Data for review:
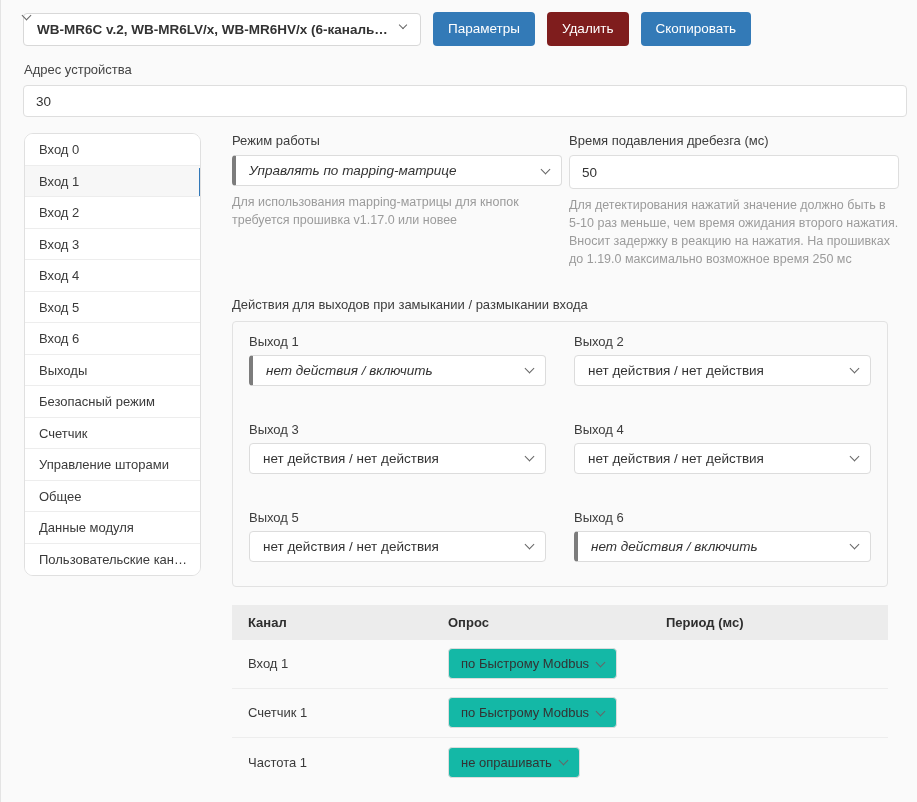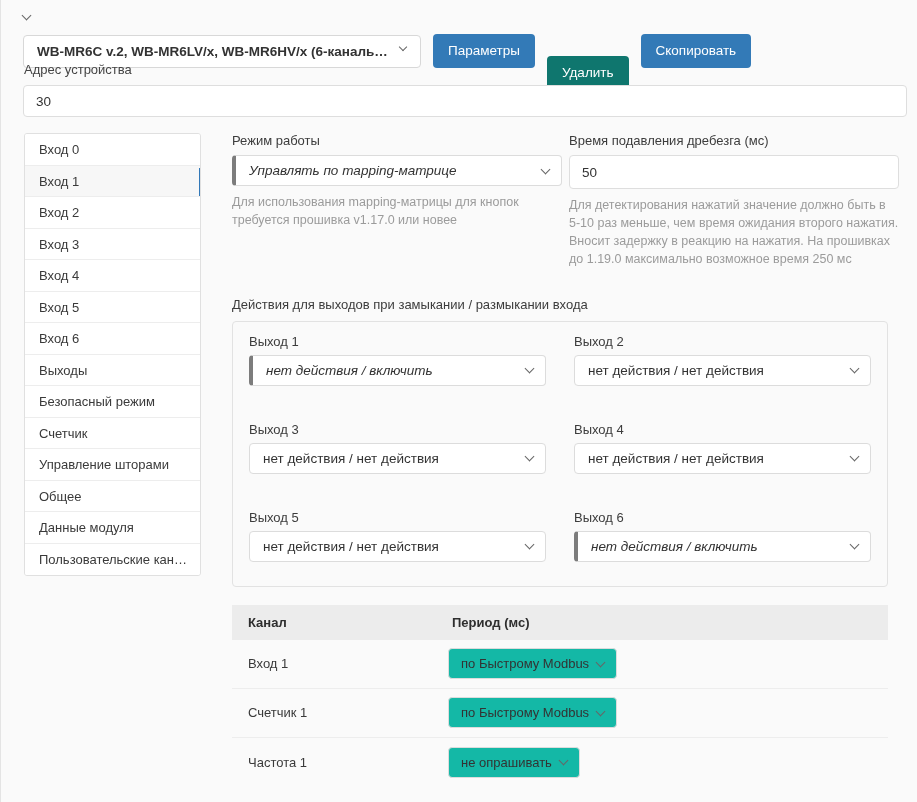--- a/index.html
+++ b/index.html
@@ -42,7 +42,7 @@
     line-height: 34px;
   }
   .btn-primary { background: #337ab7; }
-  .btn-danger  { background: #0f766e; margin-top: 44px; }
+  .btn-danger  { background: #7f1d1d; }
 
   
   .addr-label {

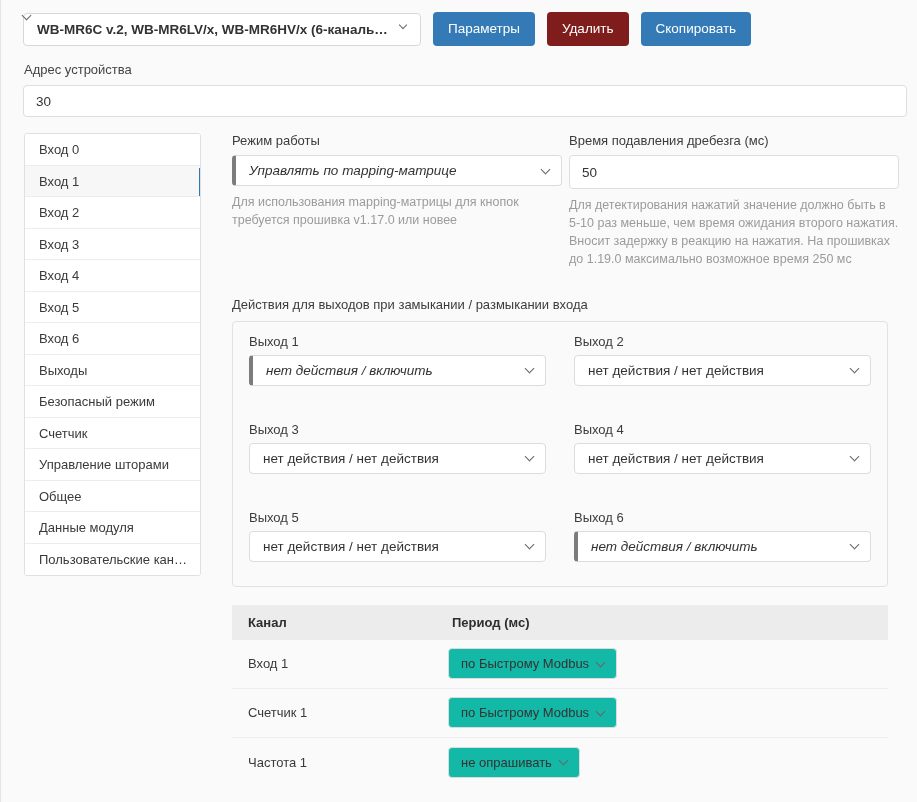--- a/index.html
+++ b/index.html
@@ -64,7 +64,7 @@
     width: 177px;
     background: #fff;
     border: 1px solid #e0e0e0;
-    border-radius: 3px;
+    border-radius: 9px;
     overflow: hidden;
   }
   .side-item {

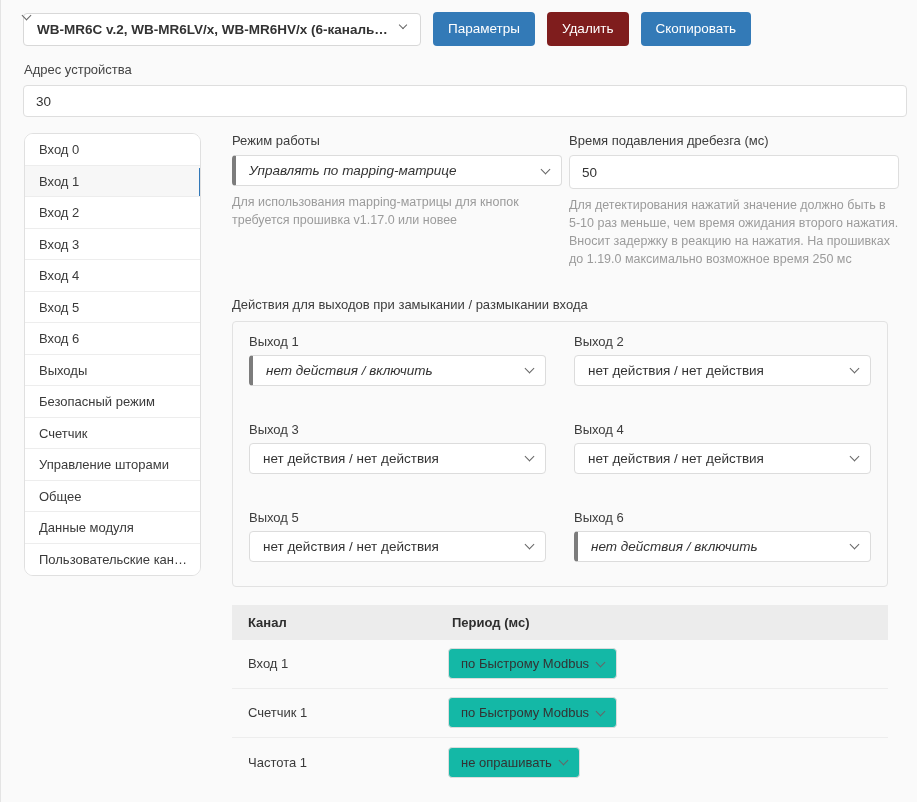--- a/index.html
+++ b/index.html
@@ -286,6 +286,7 @@
     <div class="tbl">
       <div class="tbl-head">
         <div class="c-chan">Канал</div>
+        <div class="c-poll">Опрос</div>
         <div class="c-per">Период (мс)</div>
       </div>
       <div id="tbl-body">

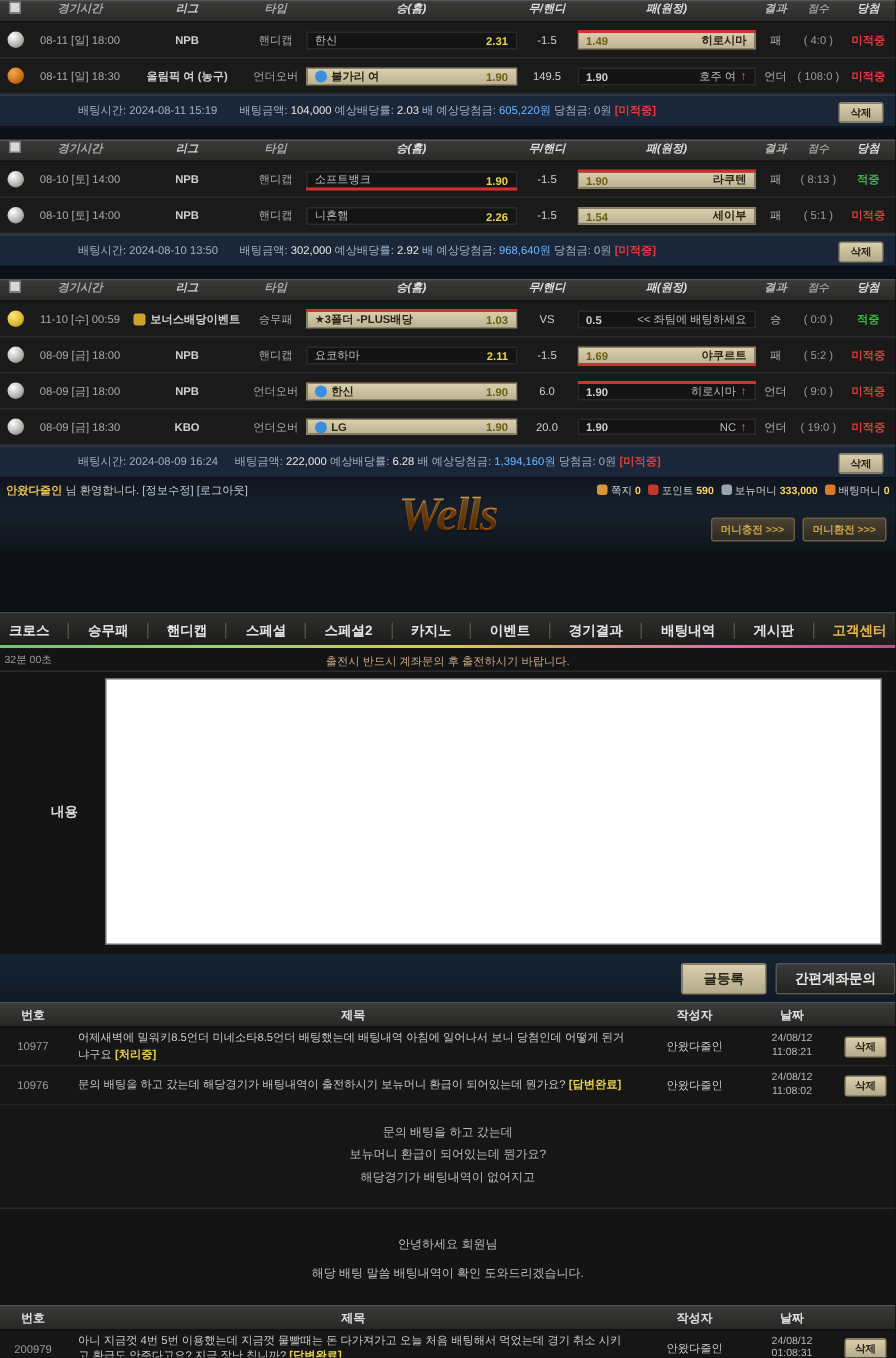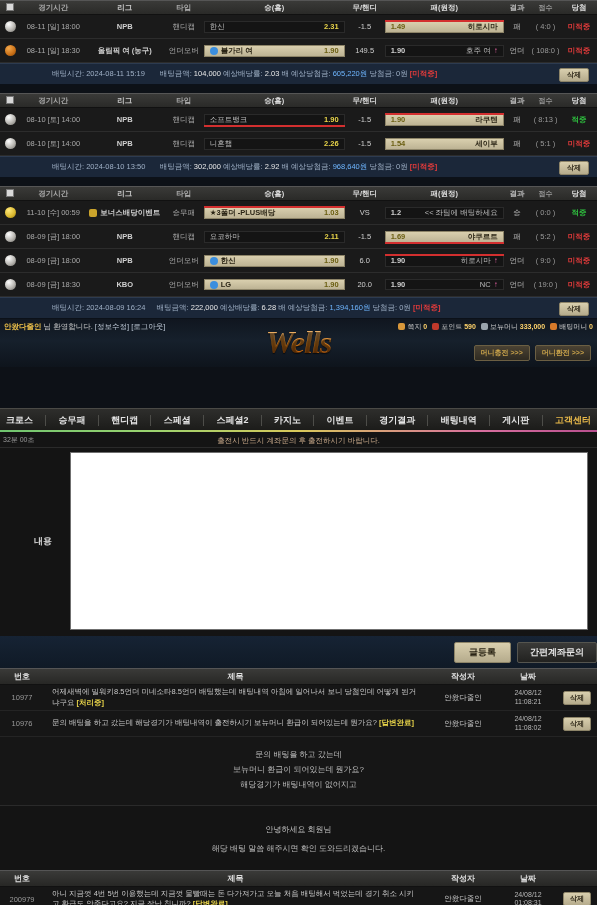--- a/index.html
+++ b/index.html
@@ -16,10 +16,10 @@
   
   .slip { width:597px; background:#1a1a1a; }
   .slip-head {
-    display:flex; align-items:center; height:15px;
+    display:flex; align-items:flex-start; height:15px;
     background: linear-gradient(#3a3a38,#2a2a28);
     border-top:1px solid #555; border-bottom:1px solid #111;
-    font-size:7.5px; font-weight:bold; color:#ddd;
+    font-size:7.5px; font-weight:bold; color:#ddd;font-style:italic;
   }
   .slip-head .c { text-align:center; overflow:hidden; white-space:nowrap; }
   .c-chk   { width:22px;  }

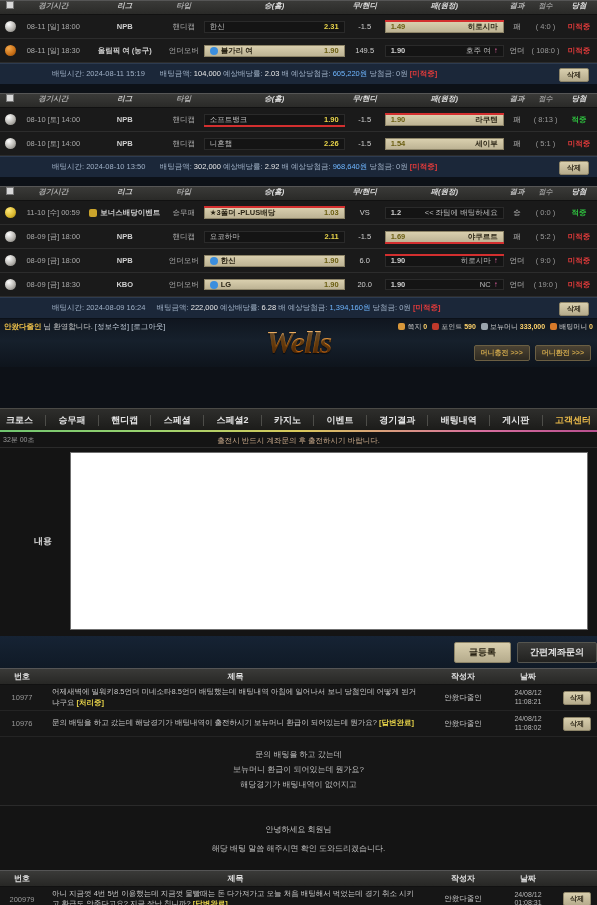--- a/index.html
+++ b/index.html
@@ -45,7 +45,7 @@
 
   
   .pick {
-    position:relative; flex:1; display:flex !important; align-items:flex-start;
+    position:relative; flex:1; display:flex !important; align-items:flex-end;
     justify-content:space-between !important; padding:0 5px; margin:14px 0;
     font-size:7.5px; background:#141414; border:1px solid #2a2a2a;
   }

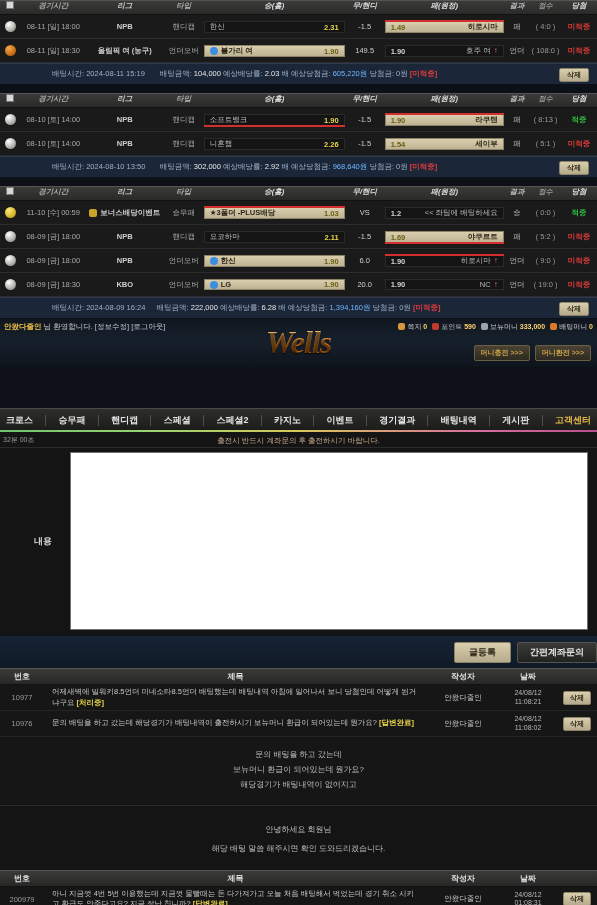--- a/index.html
+++ b/index.html
@@ -364,7 +364,7 @@
           <div class="c c-hd">VS</div>
           <div class="c c-away">
             <div class="pick dim">
-              <span class="odds">1.2</span>
+              <span class="odds">0.5</span>
               <div class="teamwrap">
                 <span class="team">&lt;&lt; 좌팀에 배팅하세요</span>
               </div>

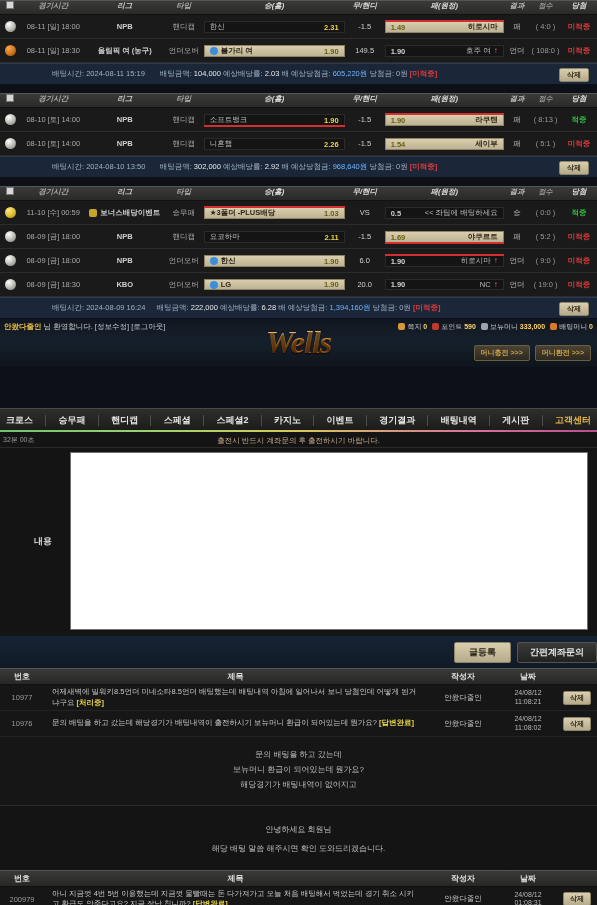--- a/index.html
+++ b/index.html
@@ -574,7 +574,7 @@
     </div>
   <div class="post-reply" id="post1-reply">
       <div>안녕하세요 회원님</div>
-      <div>해당 배팅 말씀 해주시면 확인 도와드리겠습니다.</div>
+      <div>해당 배팅 말씀 배팅내역이 확인 도와드리겠습니다.</div>
     </div>
 
   <div class="board">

Your goal: The expected result is the material restated word for word, minus any picture.

Result of the task:
--- a/index.html
+++ b/index.html
@@ -42,7 +42,7 @@
     line-height: 34px;
   }
   .btn-primary { background: #337ab7; }
-  .btn-danger  { background: #0f766e; margin-top: 44px; }
+  .btn-danger  { background: #7f1d1d; }
 
   
   .addr-label {

--- a/index.html
+++ b/index.html
@@ -64,7 +64,7 @@
     width: 177px;
     background: #fff;
     border: 1px solid #e0e0e0;
-    border-radius: 3px;
+    border-radius: 9px;
     overflow: hidden;
   }
   .side-item {

--- a/index.html
+++ b/index.html
@@ -286,6 +286,7 @@
     <div class="tbl">
       <div class="tbl-head">
         <div class="c-chan">Канал</div>
+        <div class="c-poll">Опрос</div>
         <div class="c-per">Период (мс)</div>
       </div>
       <div id="tbl-body">

--- a/index.html
+++ b/index.html
@@ -16,10 +16,10 @@
   
   .slip { width:597px; background:#1a1a1a; }
   .slip-head {
-    display:flex; align-items:center; height:15px;
+    display:flex; align-items:flex-start; height:15px;
     background: linear-gradient(#3a3a38,#2a2a28);
     border-top:1px solid #555; border-bottom:1px solid #111;
-    font-size:7.5px; font-weight:bold; color:#ddd;
+    font-size:7.5px; font-weight:bold; color:#ddd;font-style:italic;
   }
   .slip-head .c { text-align:center; overflow:hidden; white-space:nowrap; }
   .c-chk   { width:22px;  }

--- a/index.html
+++ b/index.html
@@ -45,7 +45,7 @@
 
   
   .pick {
-    position:relative; flex:1; display:flex !important; align-items:flex-start;
+    position:relative; flex:1; display:flex !important; align-items:flex-end;
     justify-content:space-between !important; padding:0 5px; margin:14px 0;
     font-size:7.5px; background:#141414; border:1px solid #2a2a2a;
   }

--- a/index.html
+++ b/index.html
@@ -364,7 +364,7 @@
           <div class="c c-hd">VS</div>
           <div class="c c-away">
             <div class="pick dim">
-              <span class="odds">1.2</span>
+              <span class="odds">0.5</span>
               <div class="teamwrap">
                 <span class="team">&lt;&lt; 좌팀에 배팅하세요</span>
               </div>

--- a/index.html
+++ b/index.html
@@ -574,7 +574,7 @@
     </div>
   <div class="post-reply" id="post1-reply">
       <div>안녕하세요 회원님</div>
-      <div>해당 배팅 말씀 해주시면 확인 도와드리겠습니다.</div>
+      <div>해당 배팅 말씀 배팅내역이 확인 도와드리겠습니다.</div>
     </div>
 
   <div class="board">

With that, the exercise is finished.